The Demise of the DINK Dream? Why Therapists Say You Can’t Just "Compromise" on Having Kids
Before you agree to have a kid just to keep your partner from swiping right on someone else, psychotherapists warn that some things are non-negotiable.

Welcome to the absolute state of modern relationships, where couples are paying therapists top dollar to help them decide if they should perpetuate the human race or just buy more expensive dog toys. The latest advice from psychotherapist Merle Bombardieri suggests that if you and your significant other are locked in a death match over whether to have kids or remain "child-free," you need to aim for a solid "80% certainty" before pulling the trigger. Because apparently, flipping a coin on a 18-year financial commitment isn't a great strategy.

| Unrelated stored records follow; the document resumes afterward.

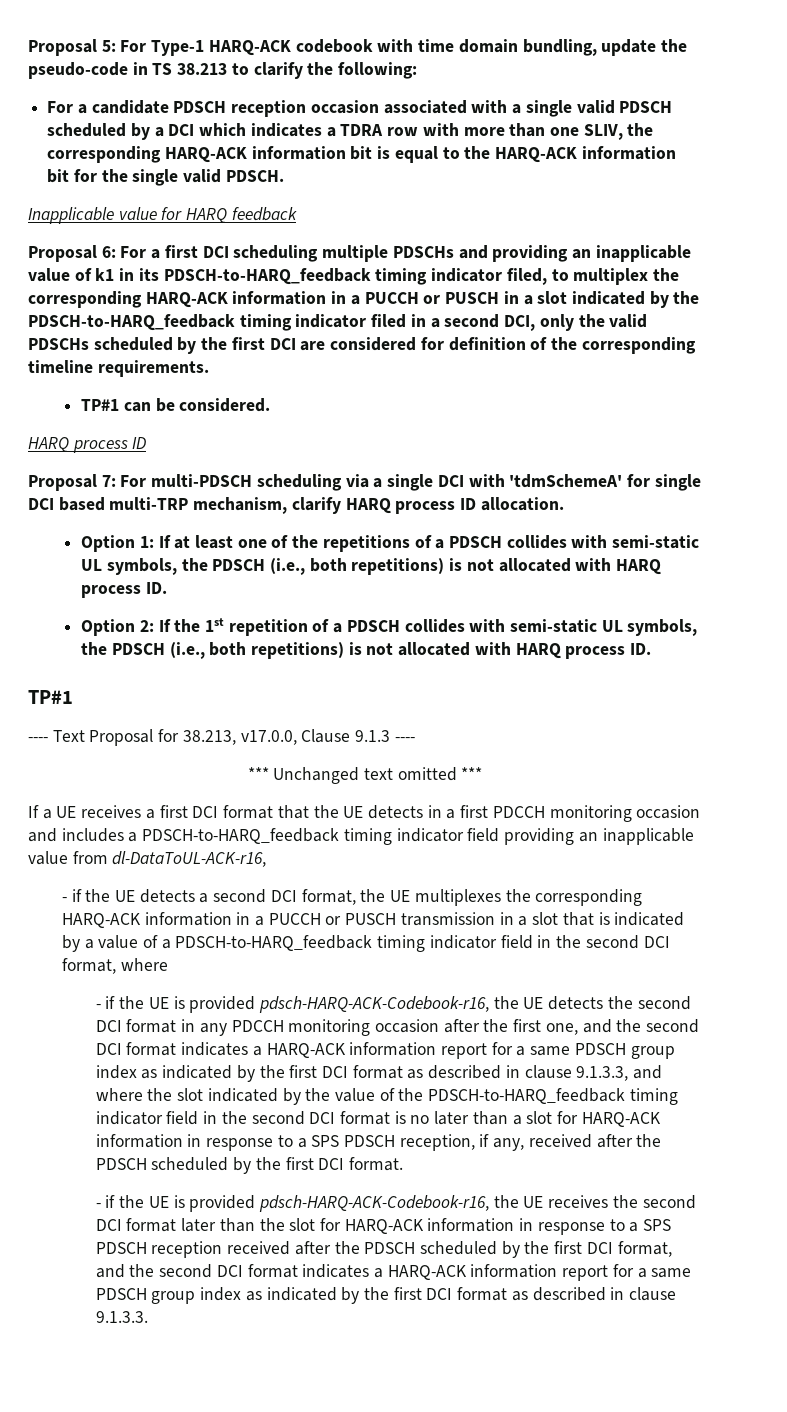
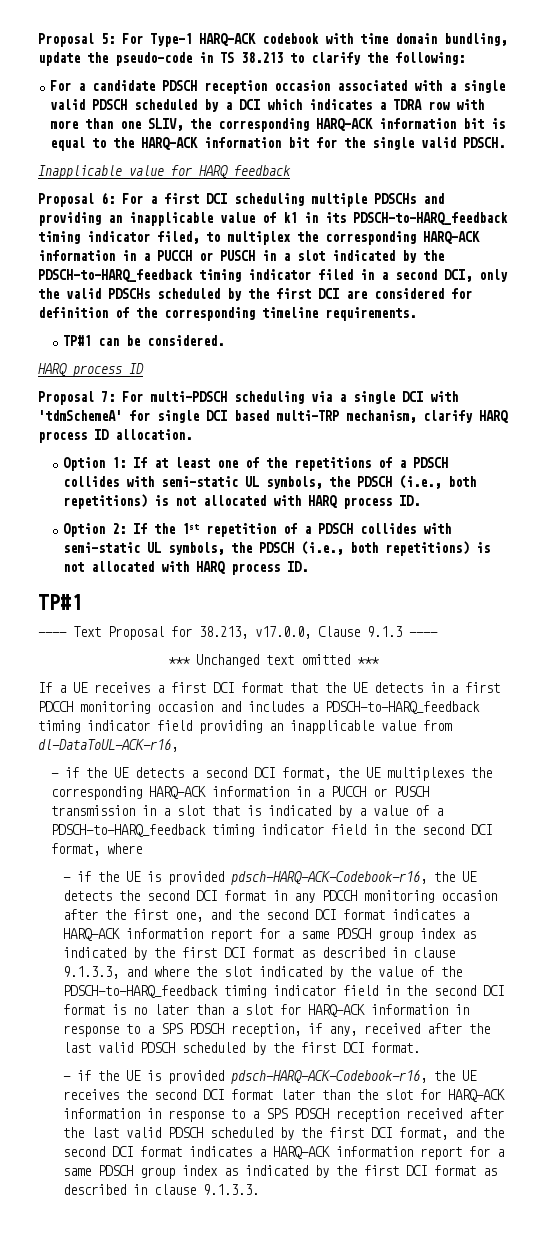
- - if the UE is provided pdsch-HARQ-ACK-Codebook-r16, the UE detects the second DCI format in any PDCCH monitoring occasion after the first one, and the second DCI format indicates a HARQ-ACK information report for a same PDSCH group index as indicated by the first DCI format as described in clause 9.1.3.3, and where the slot indicated by the value of the PDSCH-to-HARQ_feedback timing indicator field in the second DCI format is no later than a slot for HARQ-ACK information in response to a SPS PDSCH reception, if any, received after the PDSCH scheduled by the first DCI format.
+ - if the UE is provided pdsch-HARQ-ACK-Codebook-r16, the UE detects the second DCI format in any PDCCH monitoring occasion after the first one, and the second DCI format indicates a HARQ-ACK information report for a same PDSCH group index as indicated by the first DCI format as described in clause 9.1.3.3, and where the slot indicated by the value of the PDSCH-to-HARQ_feedback timing indicator field in the second DCI format is no later than a slot for HARQ-ACK information in response to a SPS PDSCH reception, if any, received after the last valid PDSCH scheduled by the first DCI format.
- - if the UE is provided pdsch-HARQ-ACK-Codebook-r16, the UE receives the second DCI format later than the slot for HARQ-ACK information in response to a SPS PDSCH reception received after the PDSCH scheduled by the first DCI format, and the second DCI format indicates a HARQ-ACK information report for a same PDSCH group index as indicated by the first DCI format as described in clause 9.1.3.3.
+ - if the UE is provided pdsch-HARQ-ACK-Codebook-r16, the UE receives the second DCI format later than the slot for HARQ-ACK information in response to a SPS PDSCH reception received after the last valid PDSCH scheduled by the first DCI format, and the second DCI format indicates a HARQ-ACK information report for a same PDSCH group index as indicated by the first DCI format as described in clause 9.1.3.3.

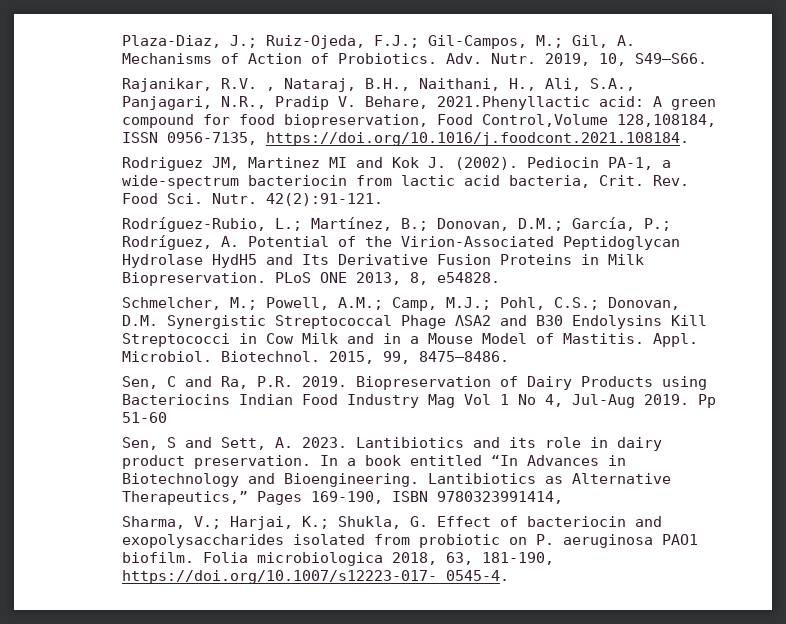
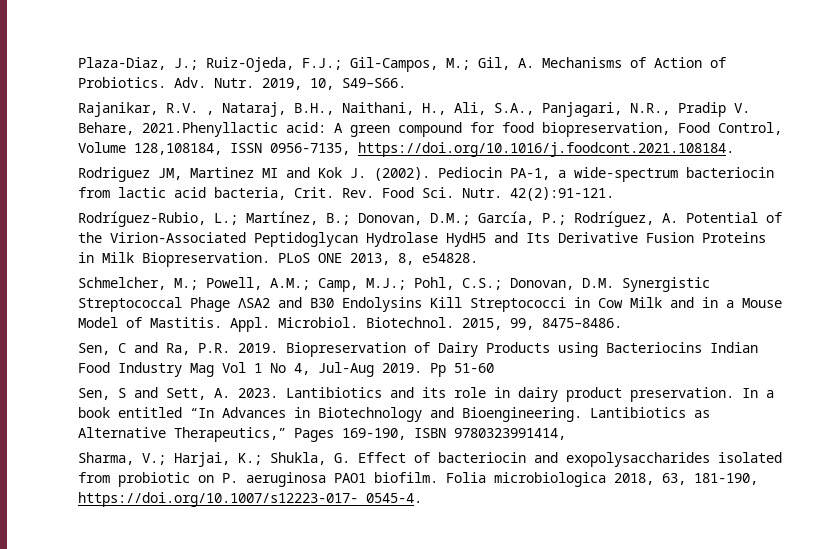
- Rajanikar, R.V. , Nataraj, B.H., Naithani, H., Ali, S.A., Panjagari, N.R., Pradip V. Behare, 2021.Phenyllactic acid: A green compound for food biopreservation, Food Control,Volume 128,108184, ISSN 0956-7135, https://doi.org/10.1016/j.foodcont.2021.108184.
+ Rajanikar, R.V. , Nataraj, B.H., Naithani, H., Ali, S.A., Panjagari, N.R., Pradip V. Behare, 2021.Phenyllactic acid: A green compound for food biopreservation, Food Control, Volume 128,108184, ISSN 0956-7135, https://doi.org/10.1016/j.foodcont.2021.108184.

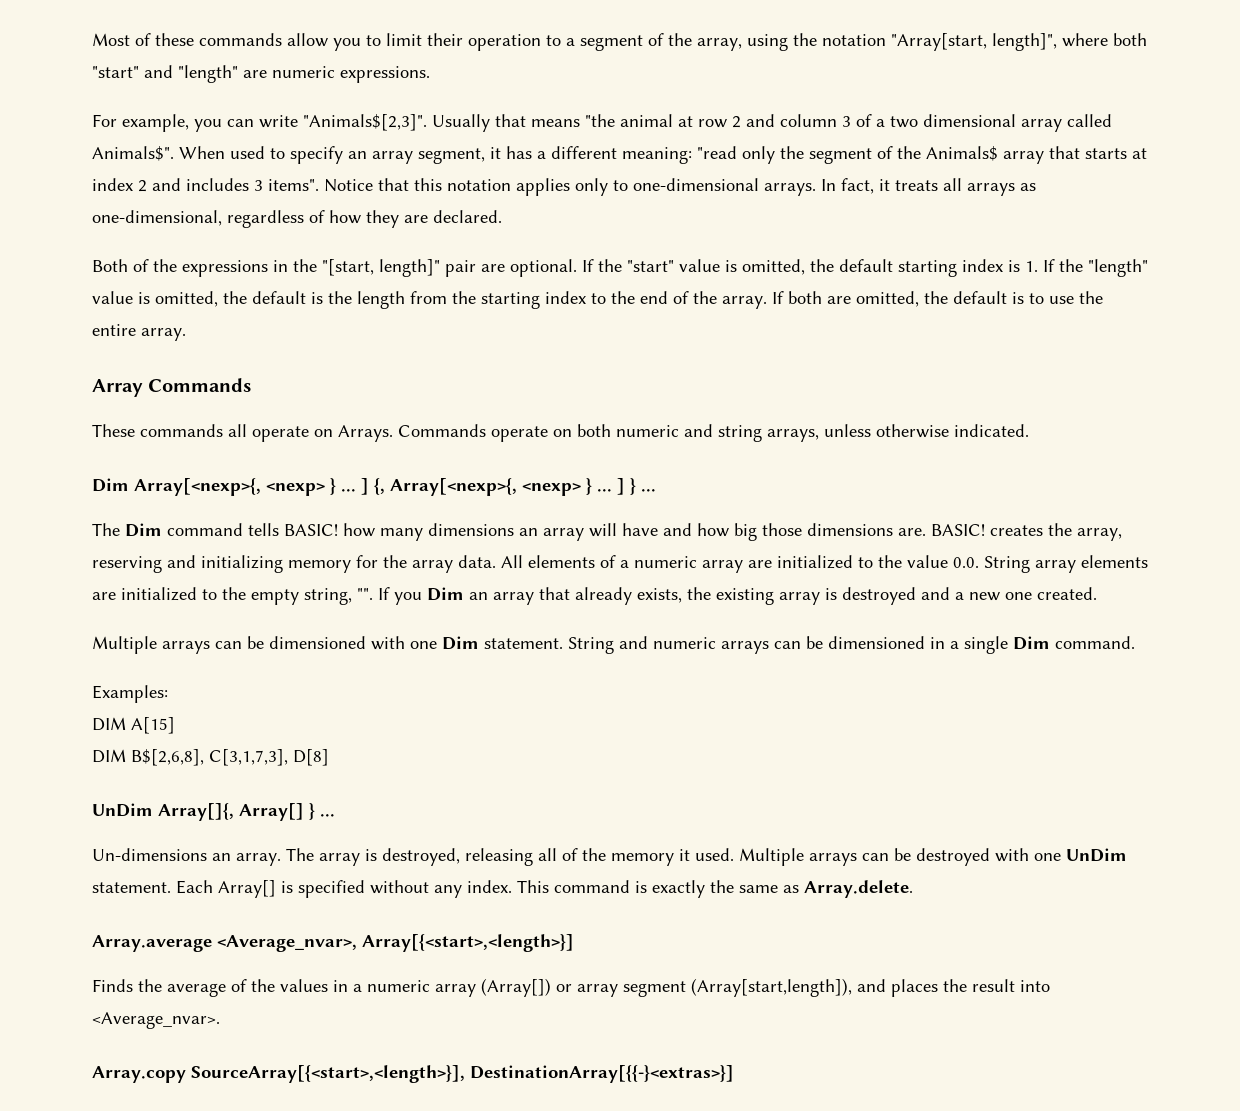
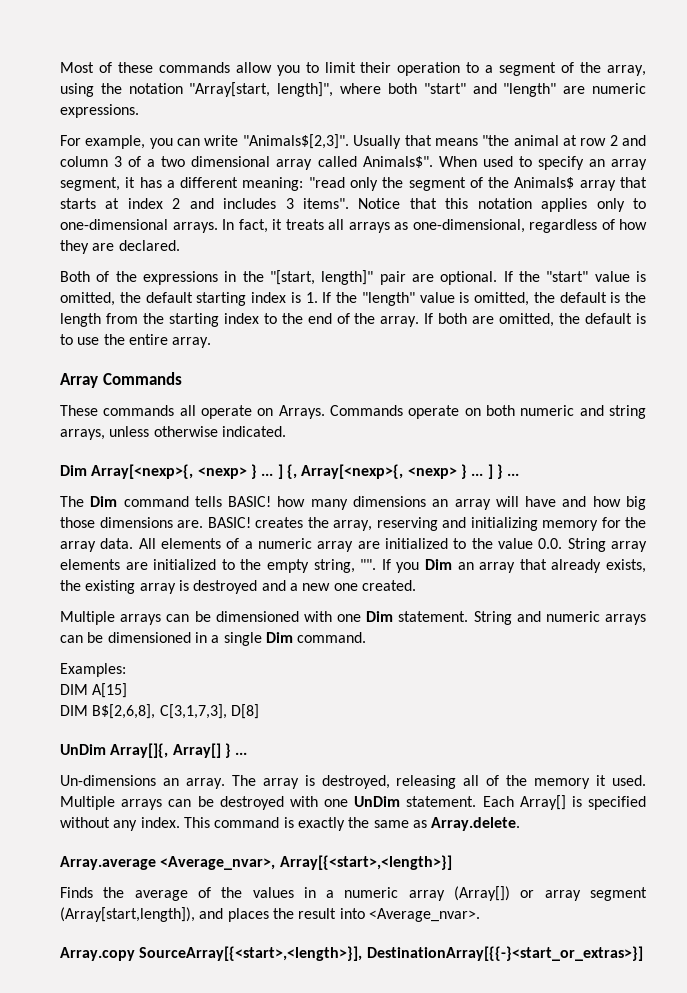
- Array.copy SourceArray[{<start>,<length>}], DestinationArray[{{-}<extras>}]
+ Array.copy SourceArray[{<start>,<length>}], DestinationArray[{{-}<start_or_extras>}]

Let’s be real: this is the ultimate relationship dealbreaker. You can compromise on where to go for dinner or whose family to tolerate on Thanksgiving, but you can’t have "half a kid." Yet, desperate couples keep trying to find a middle ground where none exists. Bombardieri drops a major truth bomb on anyone thinking they can just cave to keep the peace, stating flatly: "people never have a child to please their partner." Translation: if you get guilt-tripped into parenthood, you’re going to end up bitter, angry, and probably divorced.
This entire debate is playing out in a society experiencing a full-blown demographic nosedive. The Centers for Disease Control and Prevention (CDC) keep releasing depressing charts showing birth rates cratering year after year. Modern culture has successfully convinced a massive chunk of the population that replacing themselves is too hard, too expensive, or bad for the planet. Instead, we get the glorification of the "DINK" (Double Income No Kids) lifestyle, where couples brag online about their quiet weekends and disposable income, completely ignoring the long-term reality of aging alone without a family.
When these two worldviews collide within a single relationship, the cope is real. The pro-kid partner thinks they can slowly wear down their child-free spouse, while the child-free partner assumes their mate will eventually outgrow the baby fever. Spoiler alert: neither of those things usually happens. Bombardieri's 80% certainty rule is basically a polite, clinical way of telling couples to stop lying to themselves and face the facts. If you aren't mostly on board, you shouldn't be doing it.
In the end, this isn't something you can resolve with a self-help podcast or a compromise chart. If one of you wants to build a legacy and the other wants to maximize their leisure time, you are living in two entirely different realities. No amount of therapeutic hand-wringing can bridge that gap. Sometimes the most based move is to admit that you want different things, break up, and let each other find someone who actually shares your vision of the future instead of trying to force a square peg into a round hole.